Hieronder vind je de achtergrondartikelen van de hoofdstukken 6, 8 en 11 bij elkaar.
Achtergrond H6: Vooroordelen tegen Joden in Rome
Wie iets wil begrijpen van de situatie van Joodse mensen in Rome in de eerste eeuw, kan misschien het beste op bezoek gaan in een moskee in een migrantenwijk in West-Europa. Je spreekt er ouders die zich zorgen maken over de ongelovige en geseksualiseerde maatschappij waarin ze hun kinderen moeten opvoeden. Velen kwamen hier naartoe zonder opleiding of contacten om werk te doen aan de onderkant van de maatschappij. Sommigen deden het erg goed en kregen leidende posities. Sommigen verloren hun werk en kwamen thuis te zitten. Voor velen was het lastig om halal te leven, om op vrijdag naar de moskee te kunnen en een huwelijkspartner te vinden met dezelfde waarden. Later komen er eigen winkels en wordt voor veel vrouwen de sluier een zelfbewuste keuze voor de eigen identiteit. Allemaal hebben ze last van achterstanden, vooroordelen en discriminatie. Enkelen vertalen dit in een soms radicale afwijzing van het ‘westen’ en de bijbehorende ‘waarden.’
Tacitus
Hoe negatief die vooroordelen konden zijn in Rome tegen de Joden, lezen we in een boek van de senator Cornelius Tacitus, geschreven rond het jaar 110:
"Om voor de toekomst vaste grip te houden op het volk voerde Mozes nieuwe religieuze praktijken in, tegengesteld aan die van andere mensen. Bij hen is profaan wat bij ons heilig is, en omgekeerd alles toegestaan wat bij ons taboe is. (…)

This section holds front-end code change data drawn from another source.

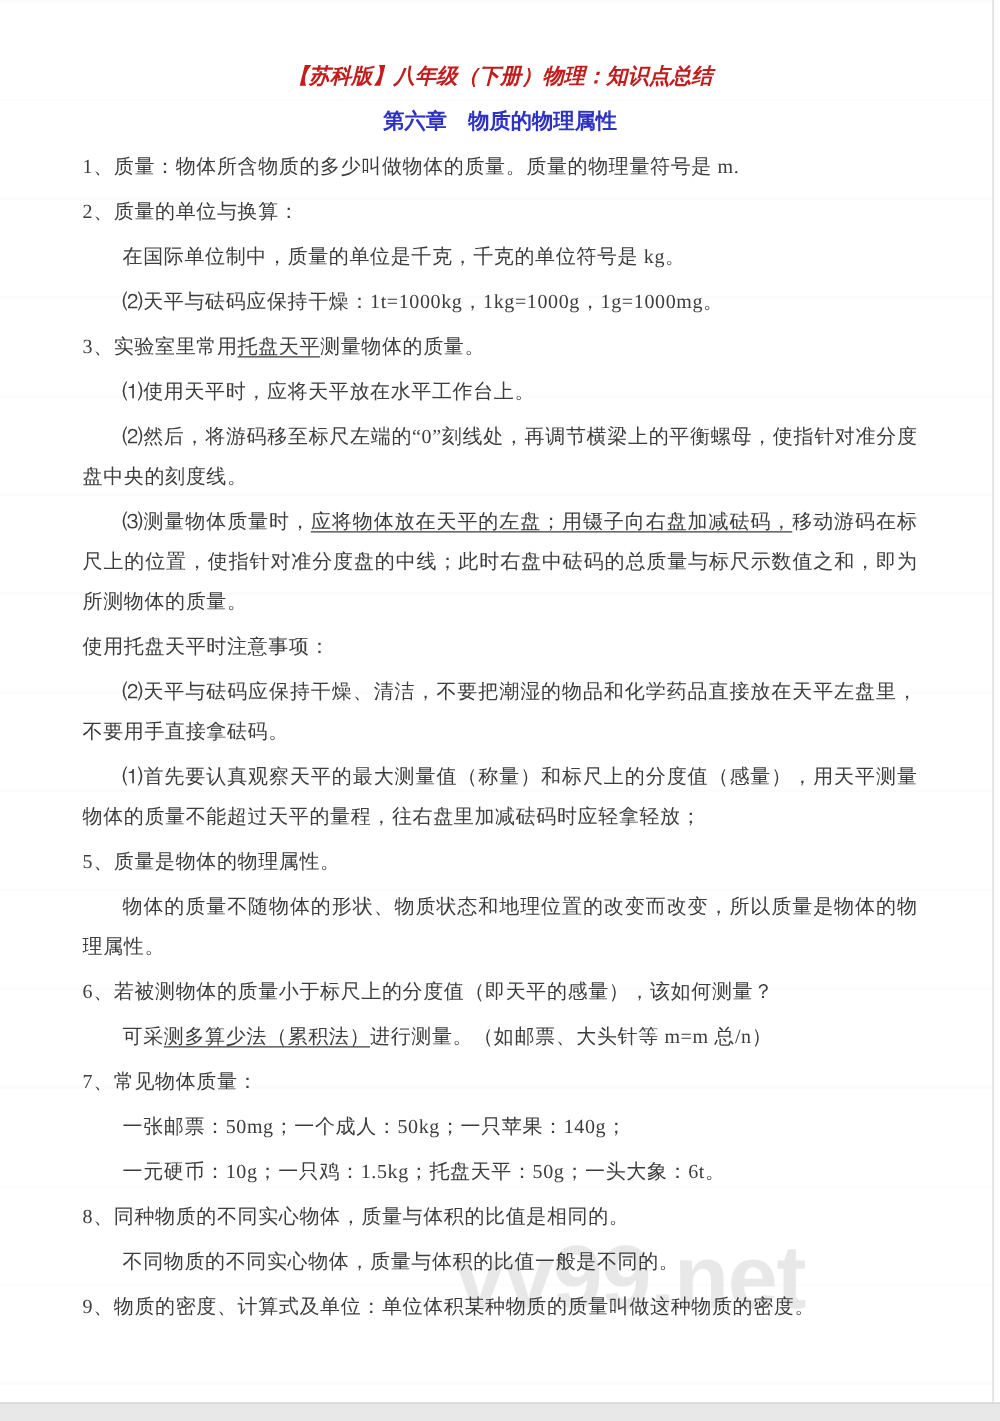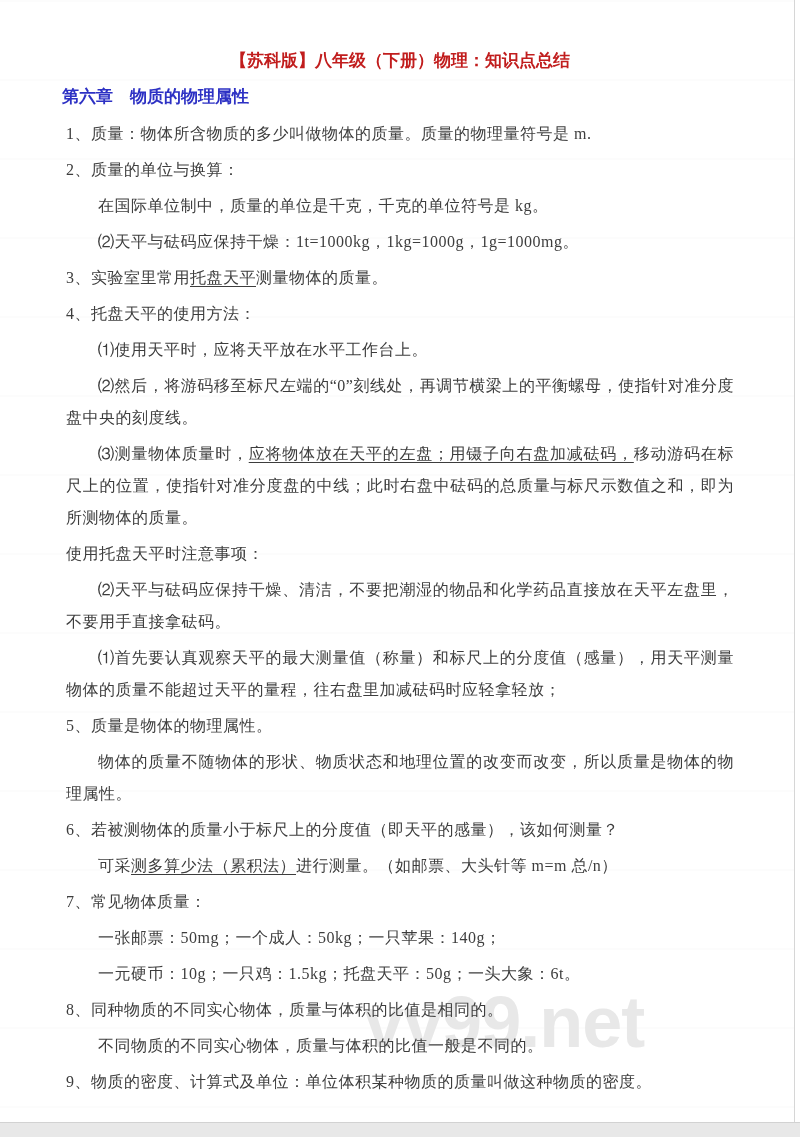"【苏科版】八年级（下册）物理：知识点总结" .title { font-style: none -> italic }
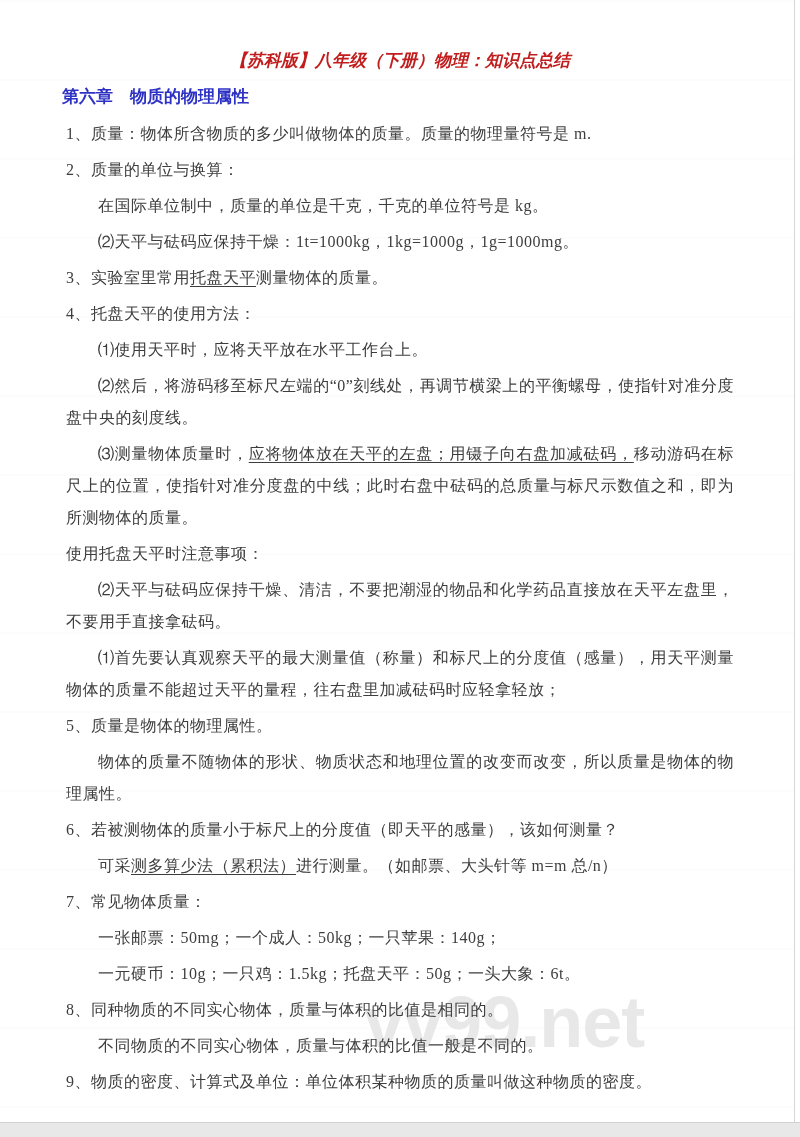"第六章 物质的物理属性" .subtitle { text-align: none -> center }
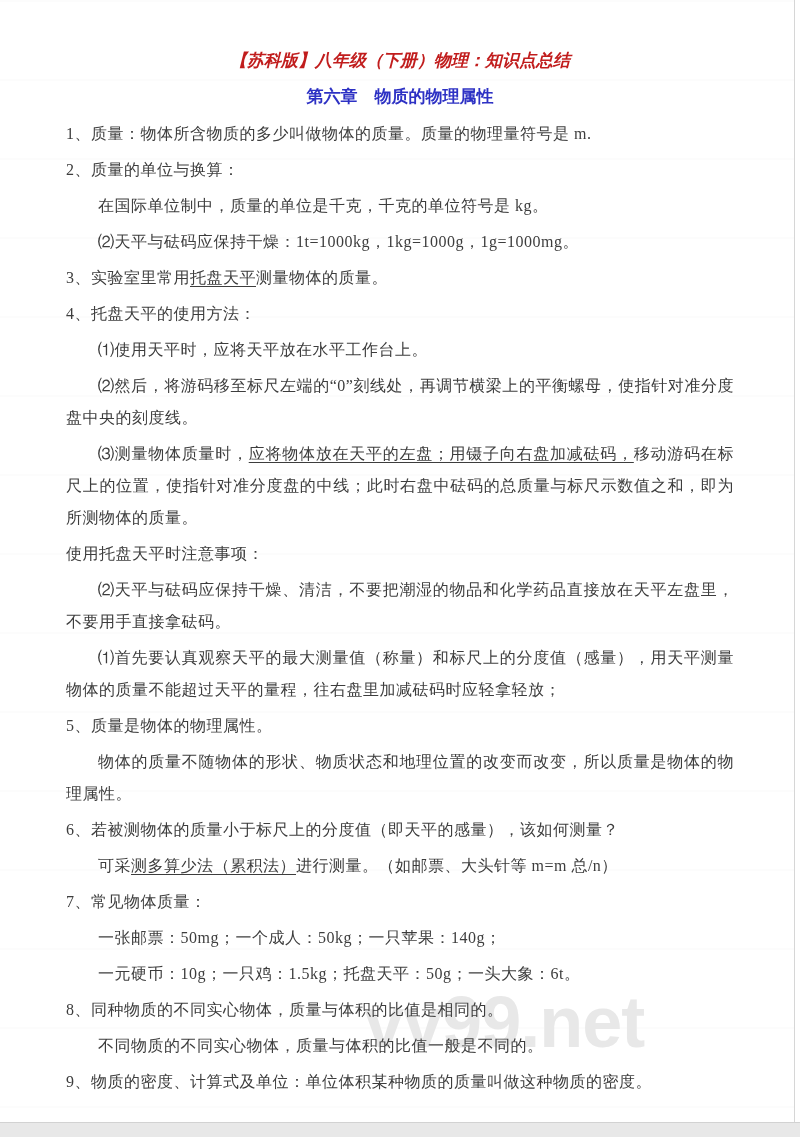"4、托盘天平的使用方法：" div.para { html: <div><span>4、托盘天平的使用方法：</span></div> -> none }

Van varkensvlees onthouden ze zich, in herinnering aan hun plaag: zelf waren ze ooit ontsierd door schurft, iets waarvoor ook dit dier vatbaar is. Hun vroegere hongersnood herdenken ze met veelvuldig vasten, en als symbool voor het inderhaast meegegrist koren is Joods brood ongedesemd. De zevende dag is rustdag, besloten ze naar verluidt, omdat die het eind bracht aan hun inspanningen; later gaf zalig nietsdoen hun in ook het zevende jaar te wijden aan ledigheid. (…)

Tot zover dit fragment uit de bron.